Clockwork Bird Episode Two: Peacock

E-Liza: Would you like me to read this file aloud to you, Shelly?

Shelly: [sighs] Yeah, okay.

E-Liza: File zero one dot zero four dot two zero zero open parenthesis one close parenthesis-

Shelly: Oh shit, it’s an old file format. Okay, stop, E-Liza it’s fine, I’ll read it myself.

E-Liza: Okay, Shelly, is there anything else I can help you with?

Shelly: No, thanks.

E-Liza: Okay, Shelly. [power off sound]

Shelly: [sighs] Thank god she’s shut up.

Dave: E-Liza playing up again?

Shelly: [startled] No! No. I mean. It’s an old file. She’s struggling to read it out loud, that’s all.

Dave: Ah, I see. [pause] Oh come on, it’s a figure of speech.

Shelly: Sorry, I know.

Dave: Well, if you’re getting an old file format, I suppose it’s not properly screen-reader friendly, which is no good to me. I can as Taylor to record the audio or-

Shelly: No! I can do it. [awkward laugh]

Dave: You sound very… keen.

Shelly: Taylor looked like he had a lot on this morning, that’s all. I’ll take it home with me.

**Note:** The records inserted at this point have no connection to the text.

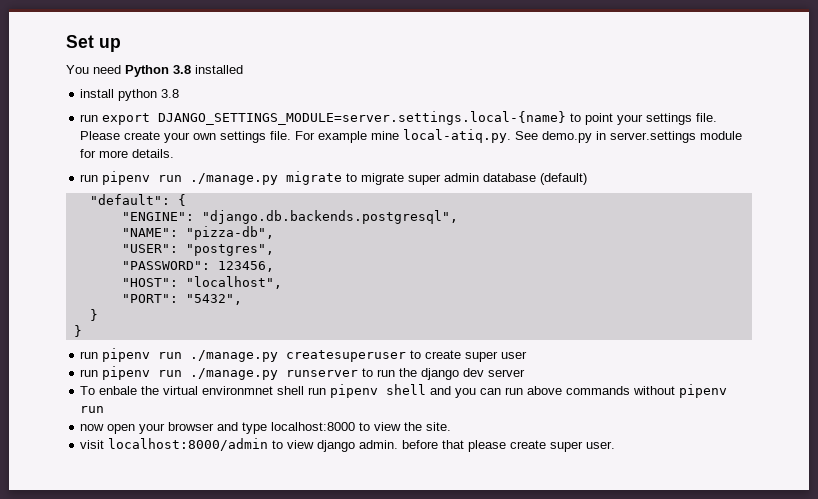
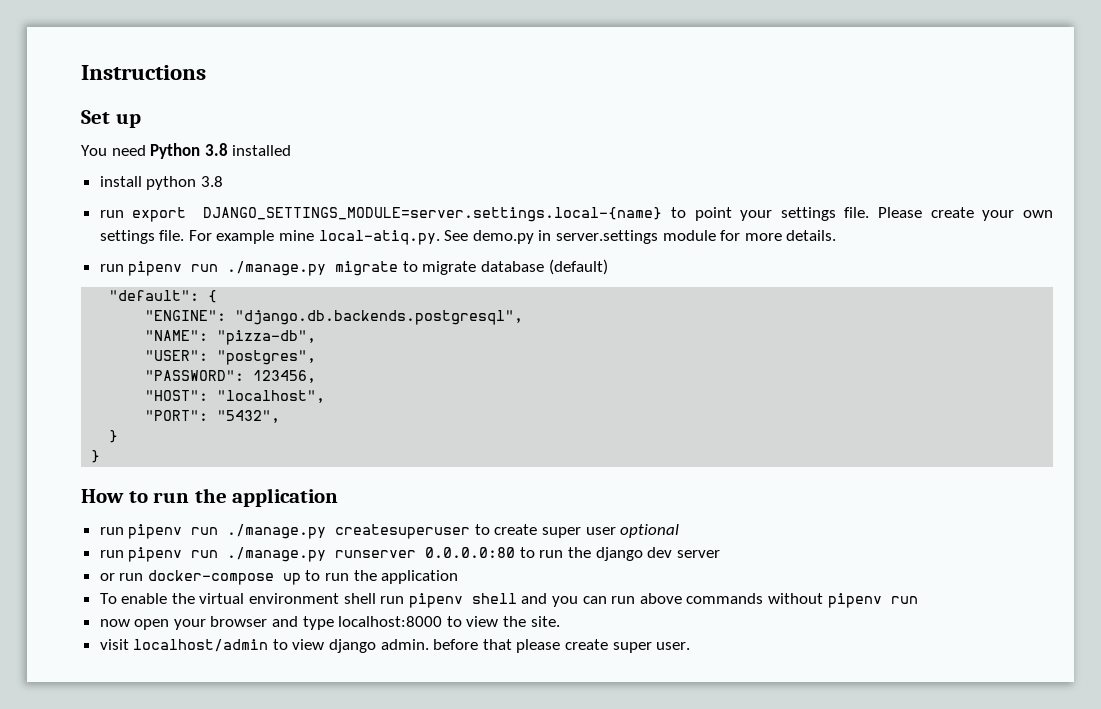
(66, 41) none -> [81,65,206,80] Instructions //
[408,173,480,185] super admin -> (477, 268) none
(82, 331) none -> [81,488,339,507] // How to run the application
(528, 355) none -> [620,524,680,538] optional
(359, 373) none -> [425,547,516,558] 0.0.0.0:80
(526, 373) none -> [99,570,459,585] // or run docker-compose up to run the application
[99,386,138,395] enbale -> [121,593,168,604] enable
[202,386,274,395] environmnet -> [249,593,340,604] environment
[108,438,269,451] localhost:8000/admin -> [133,639,269,652] localhost/admin

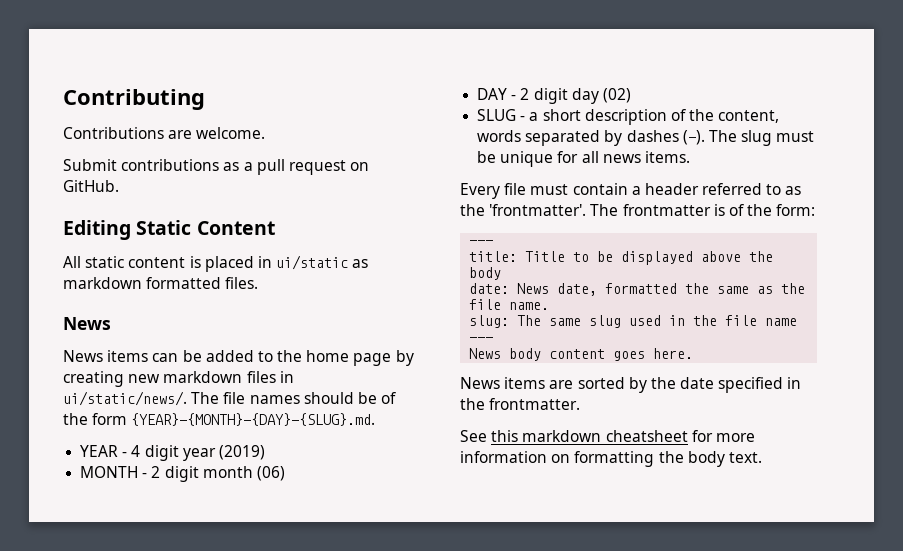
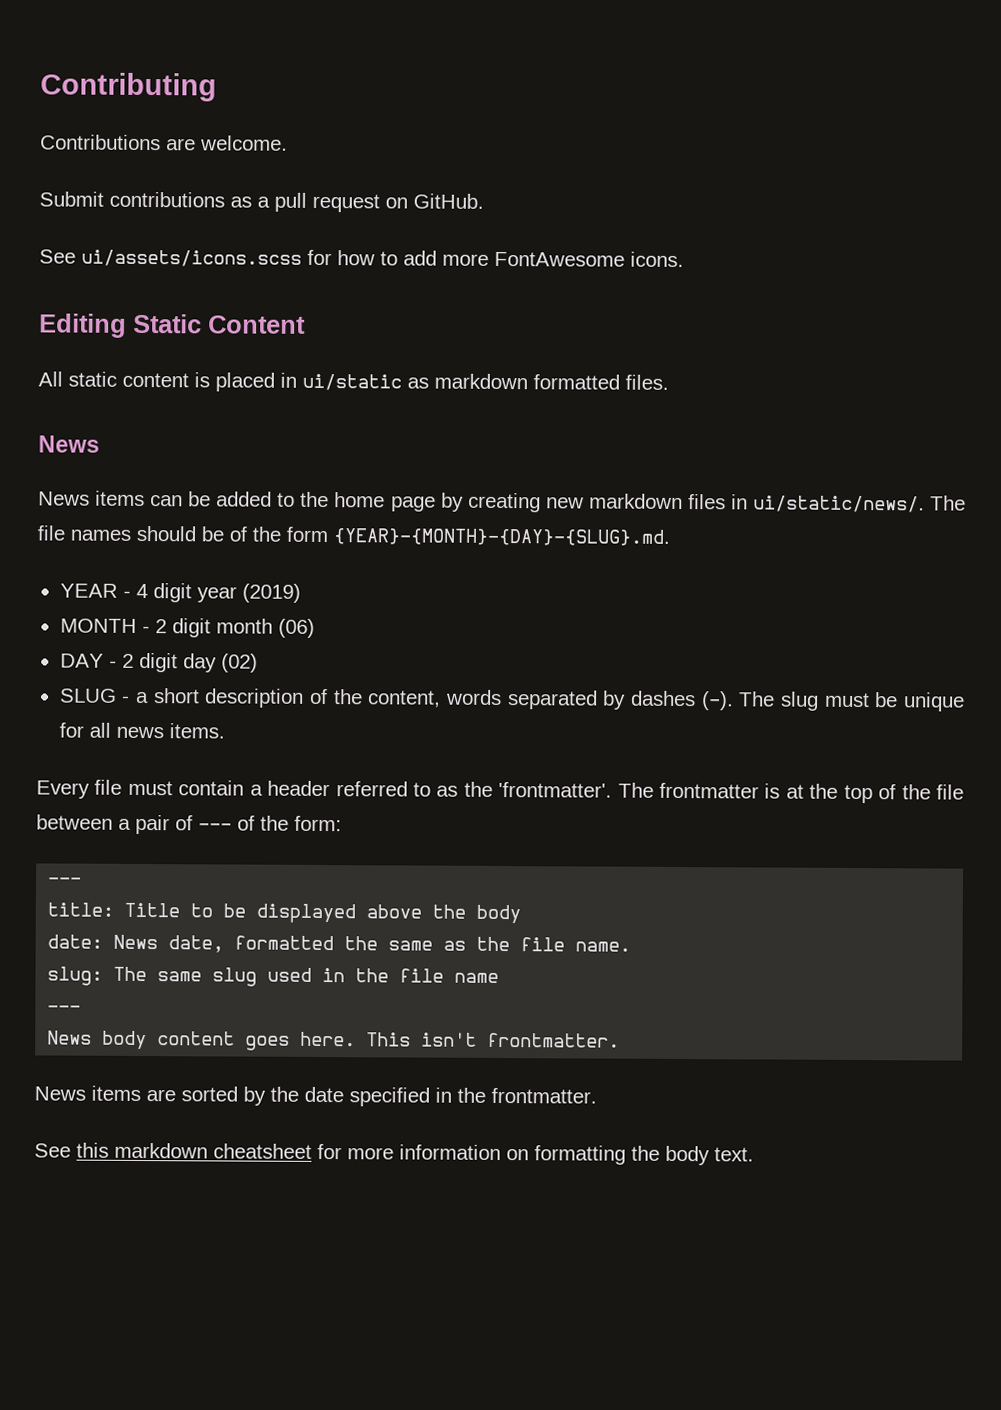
(119, 186) none -> [39,249,684,268] // See ui/assets/icons.scss for how to add more FontAwesome icons.
(725, 210) none -> [785,783,965,804] [36,814,232,835] at the top of the file between a pair of ---
(694, 353) none -> [366,1032,621,1048] This isn't frontmatter.

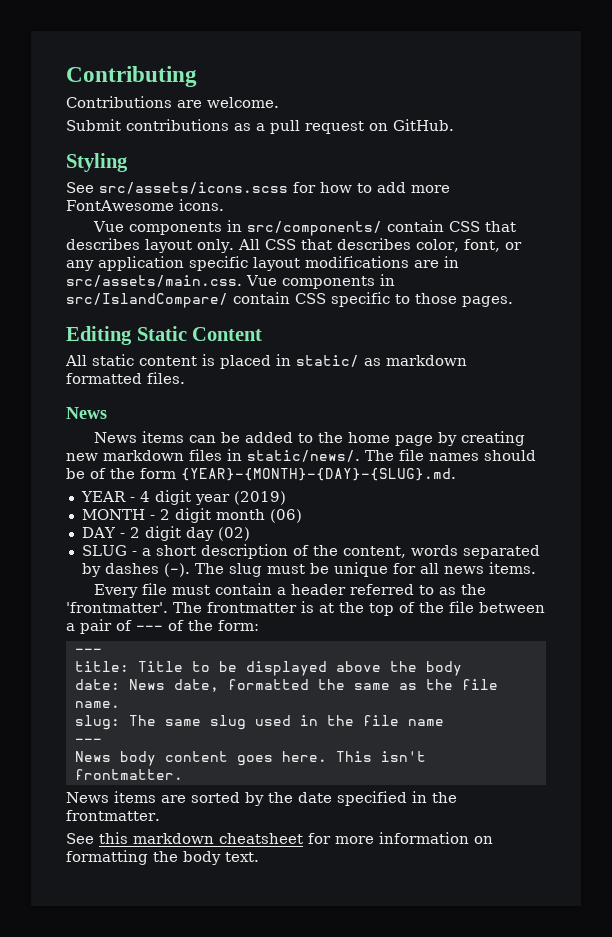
[39,249,302,267] // See ui/assets/icons.scss -> [66,153,128,172] [66,182,288,194] // Styling // See src/assets/icons.scss
(684, 259) none -> [93,220,517,236] [66,238,522,253] [66,256,459,271] [66,274,395,289] [66,292,513,308] // Vue components in src/components/ contain CSS that describes layout only. All CSS that describes color, font, or any application specific layout modifications are in src/assets/main.css. Vue components in src/IslandCompare/ contain CSS specific to those pages.
[302,373,402,391] ui/static -> [296,355,359,367] static/
[752,495,925,513] ui/static/news/. -> [247,450,360,462] static/news/.

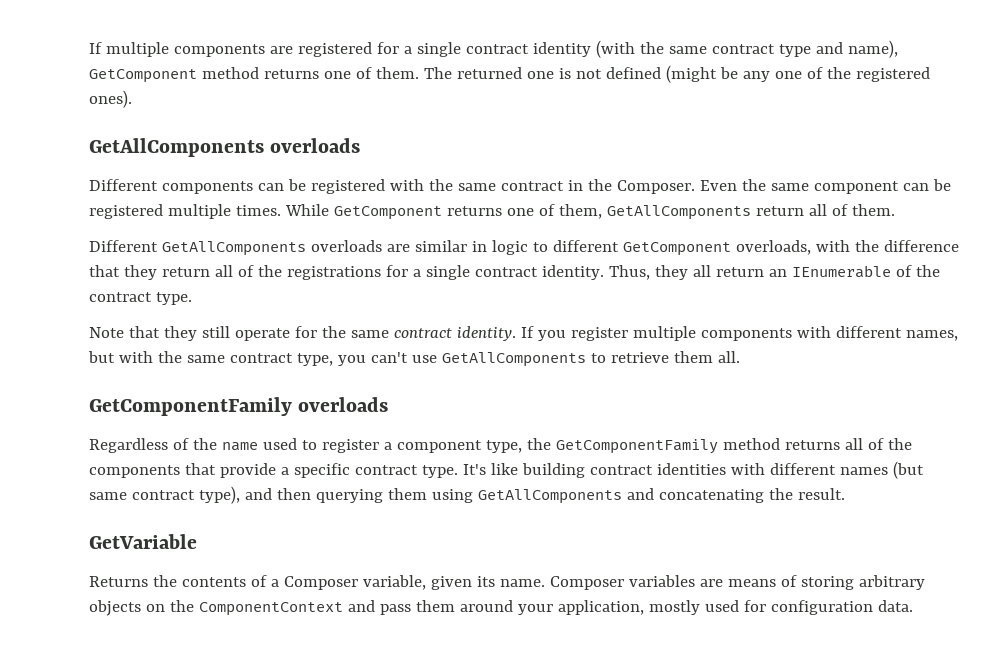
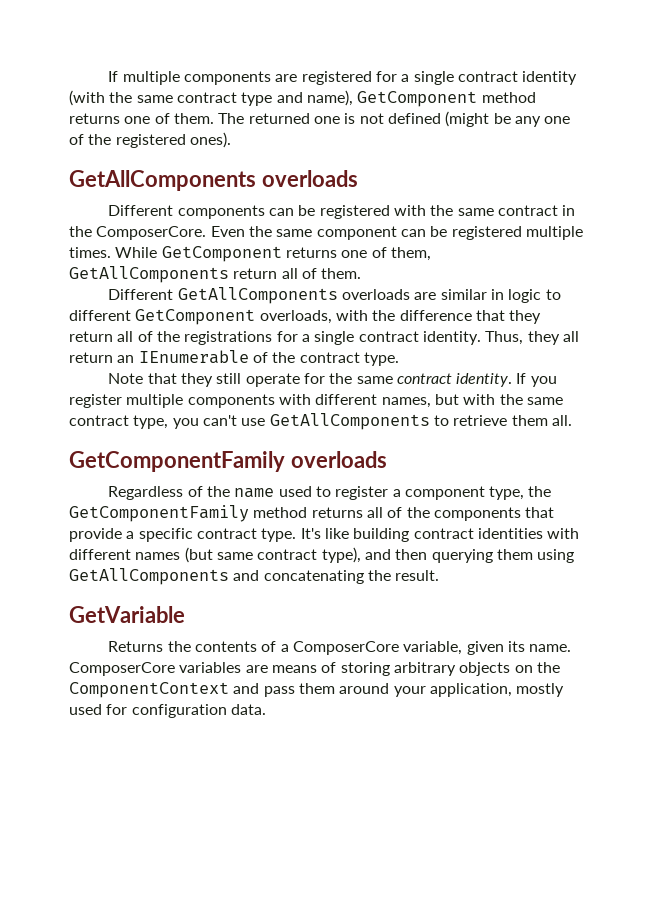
[616,180,695,194] Composer. -> [96,226,207,240] ComposerCore.
[283,576,358,590] Composer -> [292,641,399,655] ComposerCore
[549,576,624,590] Composer -> [69,662,175,676] ComposerCore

Dave: No need. There’s an empty office down the hall. It’s not much more than a broom cupboard

Shelly: Oh great

[laptop slams shut]

E-Liza: Hello, Shelly. Looks like you’re reading a file. Would you like me to read it to you?

Shelly: Christ, no. Thanks, E-Liza.

E-Liza: Is there anything else I can help you with?

Shelly: [bored] no.

E-Liza: Okay, Shelly.

Shelly: [deep breath] Okay. So. Um. Statement dated first of April 2026, Claimant is the United Kingdom against U-Co Industries Limited, regarding Data Protection Infringement. Statement of Dr Samuel Maxwells.

Um. Statement begins.

Growing up I was always very interested in how things work. My father was an engineer in the Royal Air Force and even after he retired, he always had his hands in something, and was more than happy to let me help, or more likely get in the way, from the moment I was old enough to reliably hold a wrench. I think he was disappointed, that I ended up choosing medicine over engineering.

I did my medical degree at Hull York Medical School, passed with flying colours, though I won’t deny it was certainly a grind. It was actually whilst I was in my second year, before I’d really been let loose on any humans aside from cadavers, that I met Christopher Darwin.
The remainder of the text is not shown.